Zur aktuellen Debatte um den Kindergeldbezug von Saisonarbeitern erklärt Ekin Deligöz, Sprecherin der bayerischen Landesgruppe und Mitglied im Haushaltsausschuss des Deutschen Bundestages:

Die CSU bedient wieder einmal den Stammtisch: flankiert von einem großen Boulevardblatt wird nun gegen regulär beschäftigte Saisonkräfte Stimmung gemacht. Dazu werden Zahlen und rechtliche Sachverhalte verzerrt und verfälscht.
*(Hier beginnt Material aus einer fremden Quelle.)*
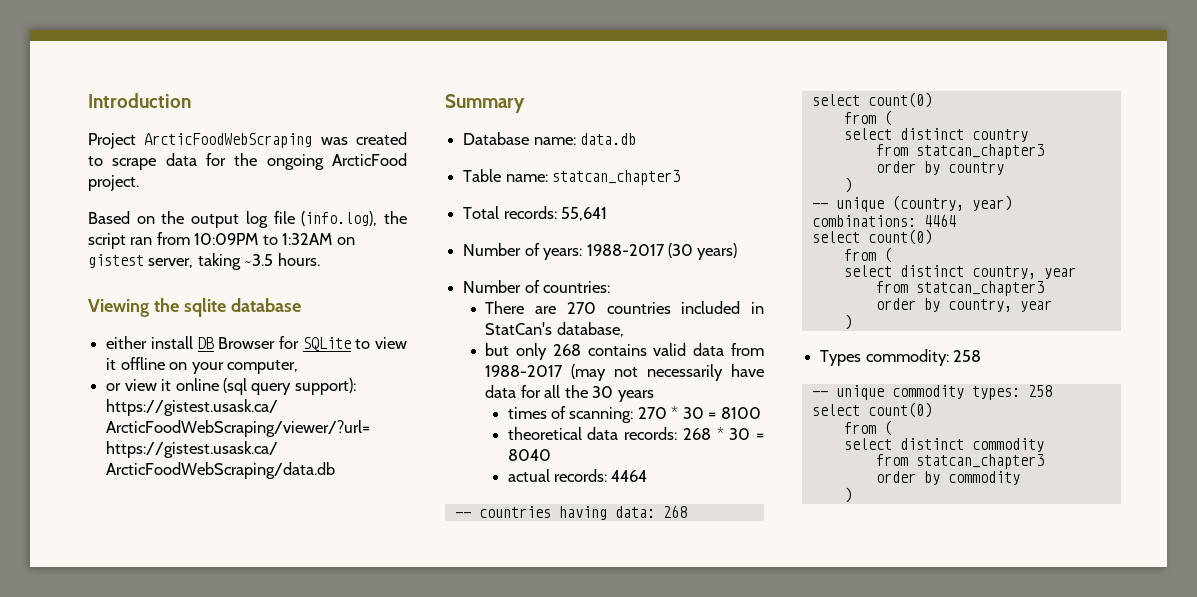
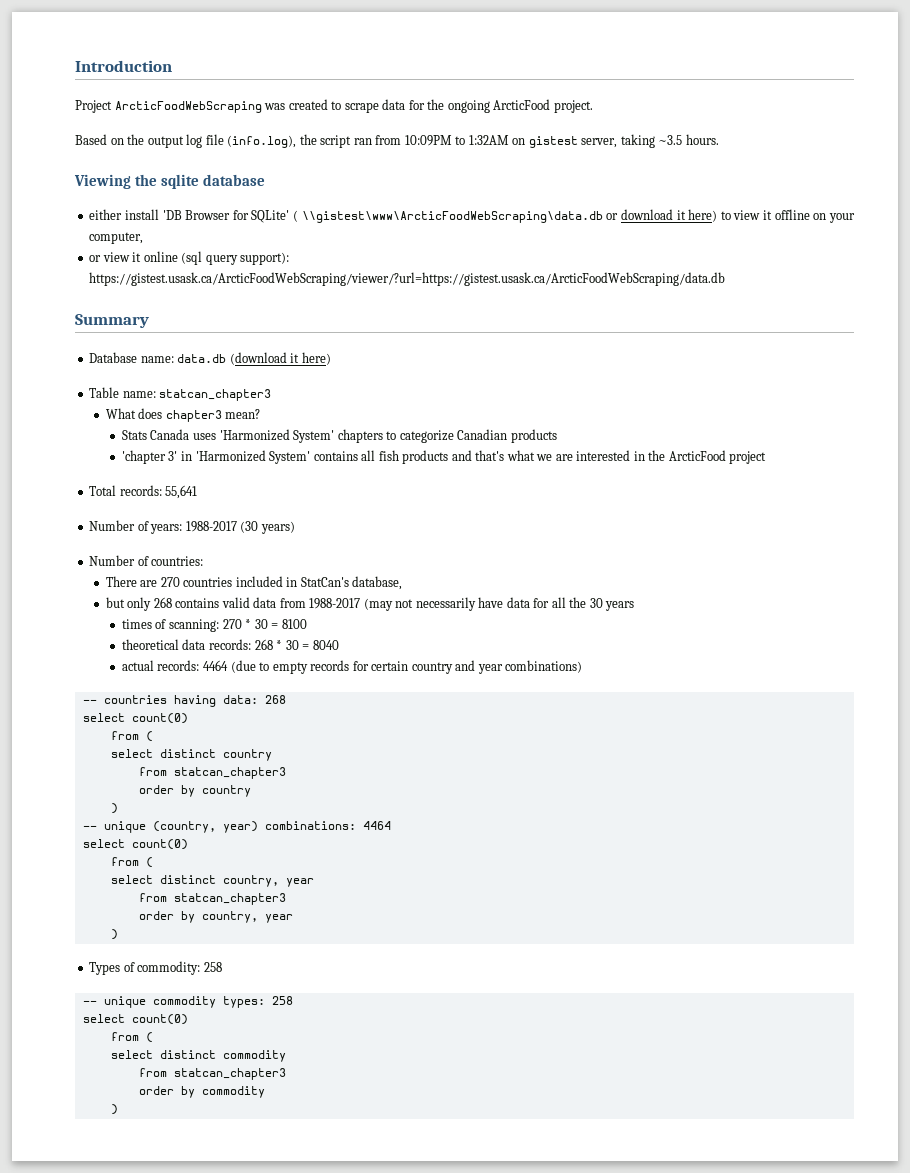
[197,337,214,349] DB -> [162,210,182,220] 'DB
[302,337,351,351] SQLite -> [251,209,718,223] SQLite' ( \\gistest\www\ArcticFoodWebScraping\data.db or download it here)
(637, 139) none -> [229,352,331,365] (download it here)
(681, 177) none -> [105,408,261,422] [121,429,557,443] [121,450,767,464] // What does chapter3 mean? // Stats Canada uses 'Harmonized System' chapters to categorize Canadian products // 'chapter 3' in 'Harmonized System' contains all fish products and that's what we are interested in the ArcticFood project
(648, 476) none -> [230,660,583,674] (due to empty records for certain country and year combinations)
(862, 358) none -> [123,962,135,972] of

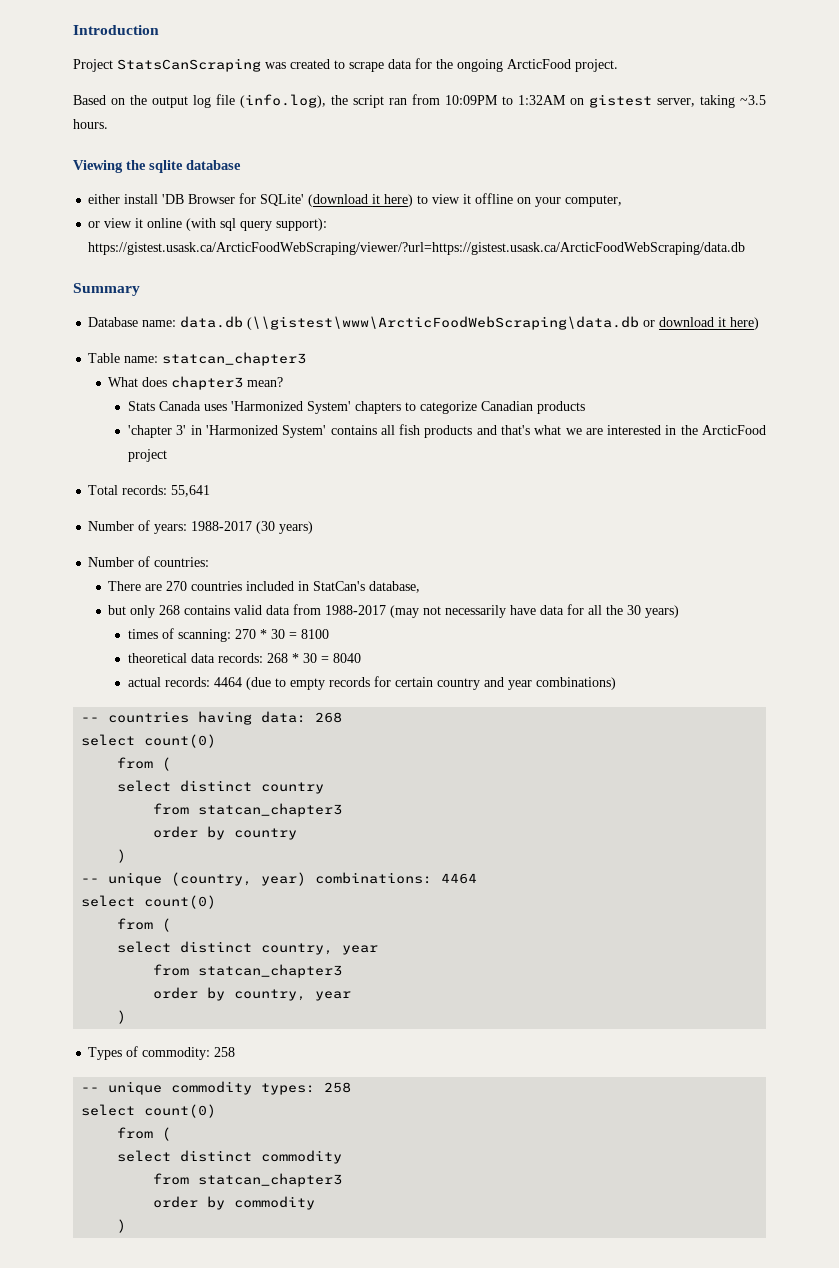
[114,101,262,113] ArcticFoodWebScraping -> [117,58,261,72] StatsCanScraping
[293,209,673,223] ( \\gistest\www\ArcticFoodWebScraping\data.db or download -> [308,194,369,207] (download
[181,251,203,265] (sql -> [186,218,237,231] (with sql
[229,352,287,365] (download -> [247,316,715,330] (\\gistest\www\ArcticFoodWebScraping\data.db or download
[605,601,635,611] years -> [645,605,680,618] years)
Die CSU nimmt, gelinde gesagt, billigend in Kauf, dass so Ressentiments gegen die EU und Ausländer geschürt werden.

 

Der rechtmäßige Bezug von Kindergeld durch steuer- und sozialabgabepflichtige Arbeitnehmerinnen und Arbeitnehmer wird von der CSU willentlich in die Nähe der Leistungserschleichung gestellt. Bewusst werden die Dimensionen verfälscht. Es geht es pro Jahr um rund 200 Millionen Euro, die von Menschen beansprucht werden, die hier regulär arbeiten und Steuern und Sozialabgaben zahlen. Sie tragen zur damit zur deutschen Wirtschaftskraft bei. Die Gesamtaufwendungen in Deutschland für das Kindergeld hingegen betragen rund 38 Milliarden Euro (2013), hinzu kommen noch 3 Milliarden Euro für steuerliche Kinderfreibeträge.

 

Deutschland profitiert von seiner Einbettung in den europäischen Wirtschaftsraum. Es hat Rechte und Pflichten in der EU. Das polemische Wettern der CSU gegen die Kindergeldzahlung stärkt höchstens diejenigen, die sich ohnehin aus dem europäischen Projekt verabschieden wollen. Die CSU sollte ihren verantwortungslosen Kurs dringend überdenken.